La Gazette

des Comores

Habari za udunga: Le savoir-faire plutôt que la rhétorique

Habari za udunga: Le savoir-faire plutôt que la rhétorique © : HZK-LGDC

Telle est la question que beaucoup se posent quand ils jettent un regard rétrospectif sur les agissements la classe politique sous les cocotiers depuis que nous avons largué les amarres avec la puissance tutrice, comme le disait le « Mongozi », en son temps.
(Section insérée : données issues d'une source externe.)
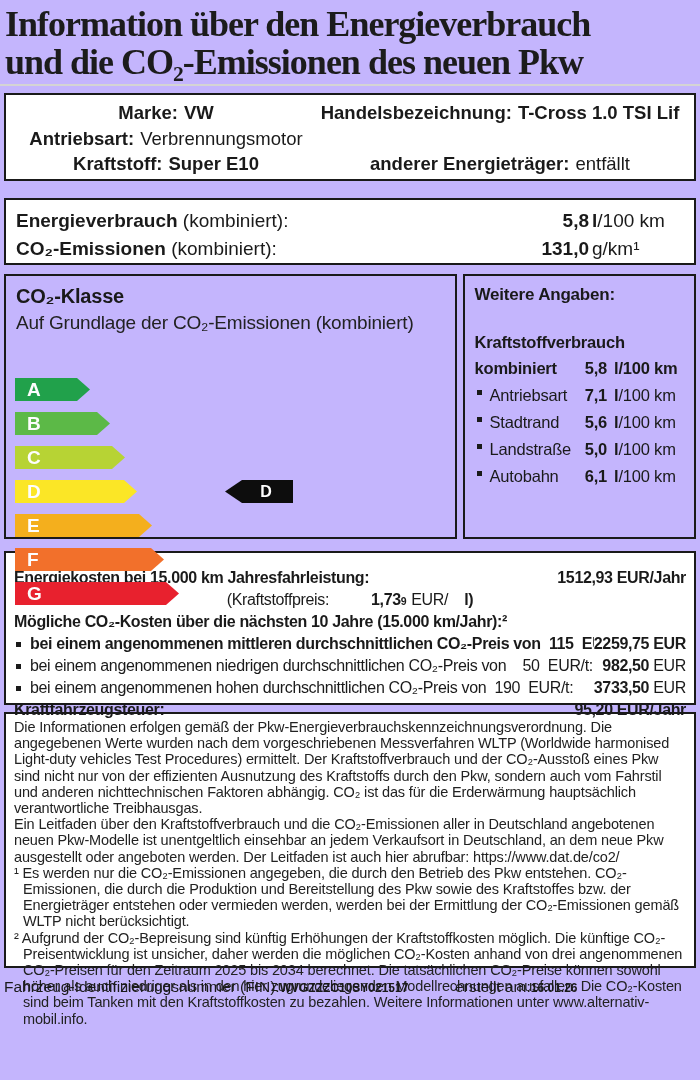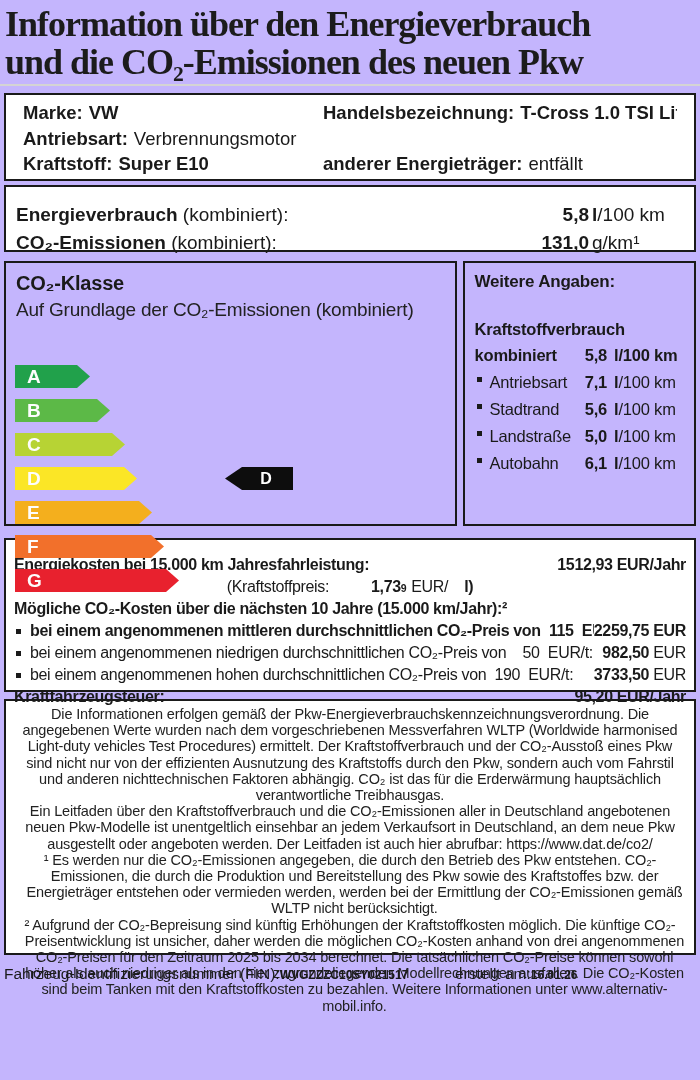--- a/index.html
+++ b/index.html
@@ -9,27 +9,27 @@
     color:#1a1a1a;position:relative;box-sizing:border-box;
   }
   
   .title{padding:5px 6px 0 5px;font-family:"Liberation Serif","DejaVu Serif",serif;
     font-weight:bold;font-size:36px;line-height:38px;letter-spacing:-1px;color:#1c1c1c;}
   .title-divider{height:2px;background:#d4d4d4;margin:3px 0 7px 0;}
   
   .box{border:2px solid #1a1a1a;margin:0 4px;box-sizing:border-box;background:#fff;}
   .b{font-weight:bold;}
   
-  .vehicle-box{height:88px;padding:5px 7px;}
+  .vehicle-box{height:88px;padding:5px 0;text-align:center;}
   .vrow{display:flex;padding:0 10px;font-size:18.5px;line-height:25.5px;white-space:nowrap;}
   .vcell-l{flex:0 0 300px;overflow:hidden;}
   .vcell-r{flex:1;overflow:hidden;}
   .lbl{margin-right:6px;}
   
-  .cons-box{height:67px;margin-top:4px;padding:14px 10px;font-size:19px;}
+  .cons-box{height:67px;margin-top:17px;padding:7px 10px;font-size:19px;}
   .cons-row{display:flex;line-height:28px;align-items:baseline;}
   .cons-label{flex:1;}
   .cons-val{width:72px;text-align:right;font-weight:bold;}
   .cons-unit{width:92px;padding-left:3px;}
   
   .class-row{display:flex;gap:6px;margin:9px 4px 0 4px;height:265px;}
   .class-box{width:458px;border:2px solid #1a1a1a;box-sizing:border-box;position:relative;padding:9px 10px;}
   .class-heading{font-size:20px;font-weight:bold;letter-spacing:-0.2px;}
   .class-sub{font-size:19px;margin-top:4px;letter-spacing:-0.2px;color:#222;}
   .class-scale{position:absolute;left:9px;top:102px;}
@@ -51,21 +51,21 @@
   .d-unit{width:74px;margin-left:7px;}
   
   .costs-box{height:154px;margin-top:12px;padding:14px 8px;font-size:16px;letter-spacing:-0.35px;}
   .crow{display:flex;justify-content:space-between;line-height:22px;white-space:pre;align-items:baseline;}
   .c-left{overflow:hidden;}
   .c-right{text-align:right;}
   .sq{display:inline-block;width:5px;height:5px;background:#1a1a1a;margin:0 9px 2px 2px;}
   .sup{font-size:10.5px;vertical-align:super;line-height:0;}
   .gap40{margin-left:42px;}.gap4{margin-left:5px;}.gap16{margin-left:16px;}
   
-  .legal-box{height:256px;margin-top:7px;padding:5px 8px;font-size:14.5px;line-height:16.2px;letter-spacing:-0.15px;color:#222;text-align:center;}
+  .legal-box{height:256px;margin-top:7px;padding:5px 8px;font-size:14.5px;line-height:16.2px;letter-spacing:-0.15px;color:#222;}
   .fn{padding-left:9px;text-indent:-9px;}
   
   .footer{margin:9px 4px 0 4px;position:relative;font-size:15.5px;line-height:20px;white-space:nowrap;}
   .footer .val{font-weight:bold;font-size:12px;margin-left:0;}
   .footer-right{position:absolute;left:451px;top:0;}
 </style>
 </head>
 <body>
 
 <div class="page">

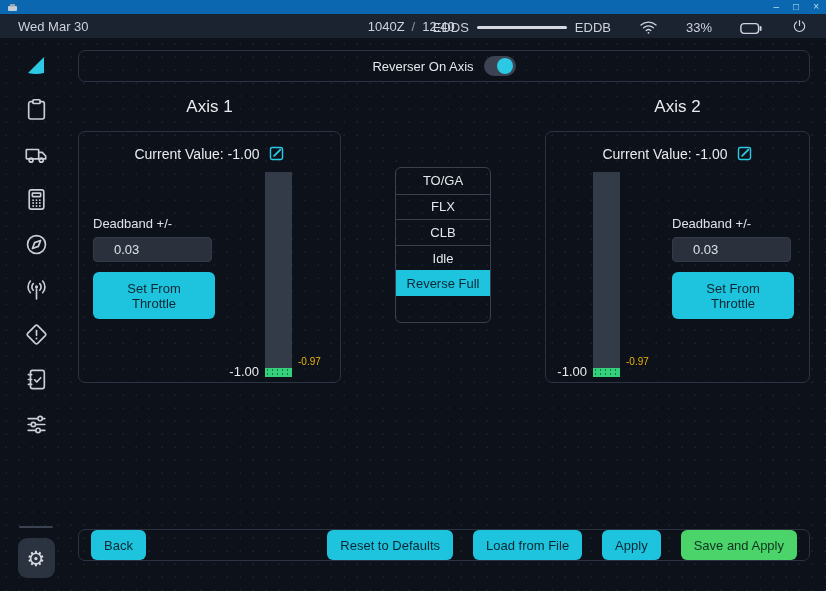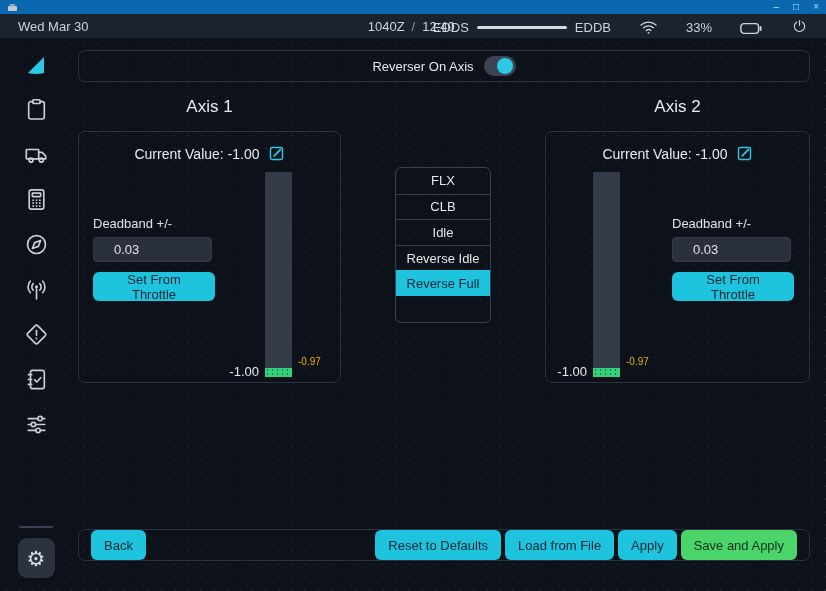--- a/index.html
+++ b/index.html
@@ -88,21 +88,21 @@
   .controls.right-side { right:15px; top:84px; }
   .deadband-label { font-size:13px; color:#dfe3e9; margin-bottom:6px; }
   .deadband-input {
     width:119px; height:25px; background:#2a303c; border:1px solid #343b48;
     border-radius:4px; color:#dfe3e9; font-size:13px; padding:0 20px;
     font-family:"Liberation Sans", sans-serif; outline:none;
   }
   .btn {
     border:none; border-radius:6px; background:#1ec3de; color:#0c2733;
     font-size:13px; font-weight:500; font-family:"Liberation Sans", sans-serif;
-    cursor:pointer; height:29px; padding:0 13px;
+    cursor:pointer; height:47px; padding:0 13px;
   }
   .set-btn { margin-top:10px; }
   .vbar {
     position:absolute; width:27px; height:205px; top:40px;
     background:#343b48; border-radius:1px;
   }
   .vbar.bar-right { left:186px; }
   .vbar.bar-left { left:47px; }
   .vbar .deadband-zone {
     position:absolute; left:0; right:0; bottom:0; height:9px;
@@ -130,21 +130,21 @@
     font-size:13px; color:#e4e7ec; border-top:1px solid #39404e; cursor:pointer;
   }
   .detent-item:first-child { border-top:none; }
   .detent-item.selected { background:#1ec3de; color:#0b2836; border-top-color:#1ec3de; }
   
   .footer {
     margin-top:auto; height:32px; display:flex; align-items:center;
     padding:0 12px; margin-bottom:30px;
   }
   .footer .btn { height:30px; }
-  .footer-right { margin-left:auto; display:flex; gap:4px; }
+  .footer-right { margin-left:auto; display:flex; gap:20px; }
   .btn.green { background:#4bd46a; color:#0f3320; }
   svg.ic { fill:none; stroke:currentColor; stroke-width:1.6; stroke-linecap:round; stroke-linejoin:round; }
 </style>
 </head>
 <body>
 
 <div class="titlebar">
   <svg class="appicon" viewBox="0 0 11 9">
     <rect x="1" y="3" width="9" height="5" rx="1" fill="#c3cbd6"></rect>
     <rect x="3" y="1" width="5" height="2.4" rx="0.6" fill="#9aa5b4"></rect>
@@ -305,24 +305,24 @@
         </div>
         <div class="vbar bar-right">
           <div class="deadband-zone"></div>
           <span class="bar-low">-1.00</span>
           <span class="bar-high">-0.97</span>
         </div>
       </div>
 
       <div class="detent-col">
         <div class="detent-list">
+          <div class="detent-item">TO/GA</div>
           <div class="detent-item">FLX</div>
           <div class="detent-item">CLB</div>
           <div class="detent-item">Idle</div>
-          <div class="detent-item">Reverse Idle</div>
           <div class="detent-item selected">Reverse Full</div>
         </div>
       </div>
 
       <div class="axis-panel panel-border">
         <div class="current-row">
           <span>
             <span>Current Value:</span> <span>-1.00</span>
           </span>
           <svg class="ic edit-icon" viewBox="0 0 24 24">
Comme beaucoup de personnes qui vivent sur des îles, nous avons cette fâcheuse tendance à nous considérer comme étant au centre du monde et pourquoi pas de l’univers, ajouteraient des mauvaises langues. Cette façon singulière de nous comporter vis-à-vis du monde extérieur avait fait dire, en son temps, au président Said Mohamed Cheikh, qu’on ne pouvait pas nous placer sur un même niveau avec tout autre peuple en bien ou en mal, tellement nous aimons cultiver notre paraitre sans vraiment avoir les moyens de prouver ce que nous valons.

 

Aussi quand nous examinons notre cas, nous devons dans une certaine mesure, étudier l’histoire contemporaine d’Haïti et ce qu’est devenu ce pays. En termes d’élites, sur beaucoup de plans, ce pays aurait dû être un phare pour les pays qui se battaient pour leur émancipation. Or Haïti est devenu ce jour, un vrai repoussoir pour les haïtiens eux-mêmes. Ce qui se passe dans l’île de Maoré tous les jours avec des jeunes laissés à eux-mêmes devrait nous interpeler connaissant la théorie des vases communicants.

 

Il n’est un secret pour personne que la classe politique sous les cocotiers a toujours été sous influence des multiples réseaux de la France-Afrique que des milieux du golfe arabo-persique. Aussi, l’Archipel aux sultans batailleurs n’est pas un concept creux mais reflète une certaine réalité. Celle où tout le monde rêve plus ou moins d’être calife à la place du calife.

 

Nous écrivons souvent, que dans nos iles, on vient à la politique par un concours de circonstances. En effet, comment imaginer le trop plein d’une classe politique où il y a moins de cinq cents mille électeurs. Alors que c’est dans l’ile de Ngazidja que les communautés locales sont les plus actives, c’est paradoxalement dans cette île où l’on trouve les prétendants aux fonctions les plus hautes, au lieu de cultiver la modestie et la pondération dans la vie de tous les jours.

 

Il faudrait se réveiller et constater que malgré quelques avancées dans certains domaines nous faisons du surplace dans beaucoup d’autres à chaque nouveau régime. Du régime d’Ali Soilihi en passant par celui d’AAA et ceux qui ont suivi, chacun agissait comme si son prédécesseur n’a laissé aucune réalisation qui valait la peine d’être reconnue et renforcée.

 

Quand il s’agit d’ergoter sur les concepts sulfureux de la politique politicienne à la sauce insulaire, notre classe discutante ne manque pas d’air. Il apparait de plus en plus évident, que nous sommes devenus prisonniers d’une mode de pensée qui met en avant la rhétorique plutôt que le savoir-faire. Puisse nos diasporas ne pas tomber dans ces travers et mettre en avant d’autres formes d’actions pour le développement que cette rhétorique à la recherche d’un temps perdu qu’on ne rattrape jamais.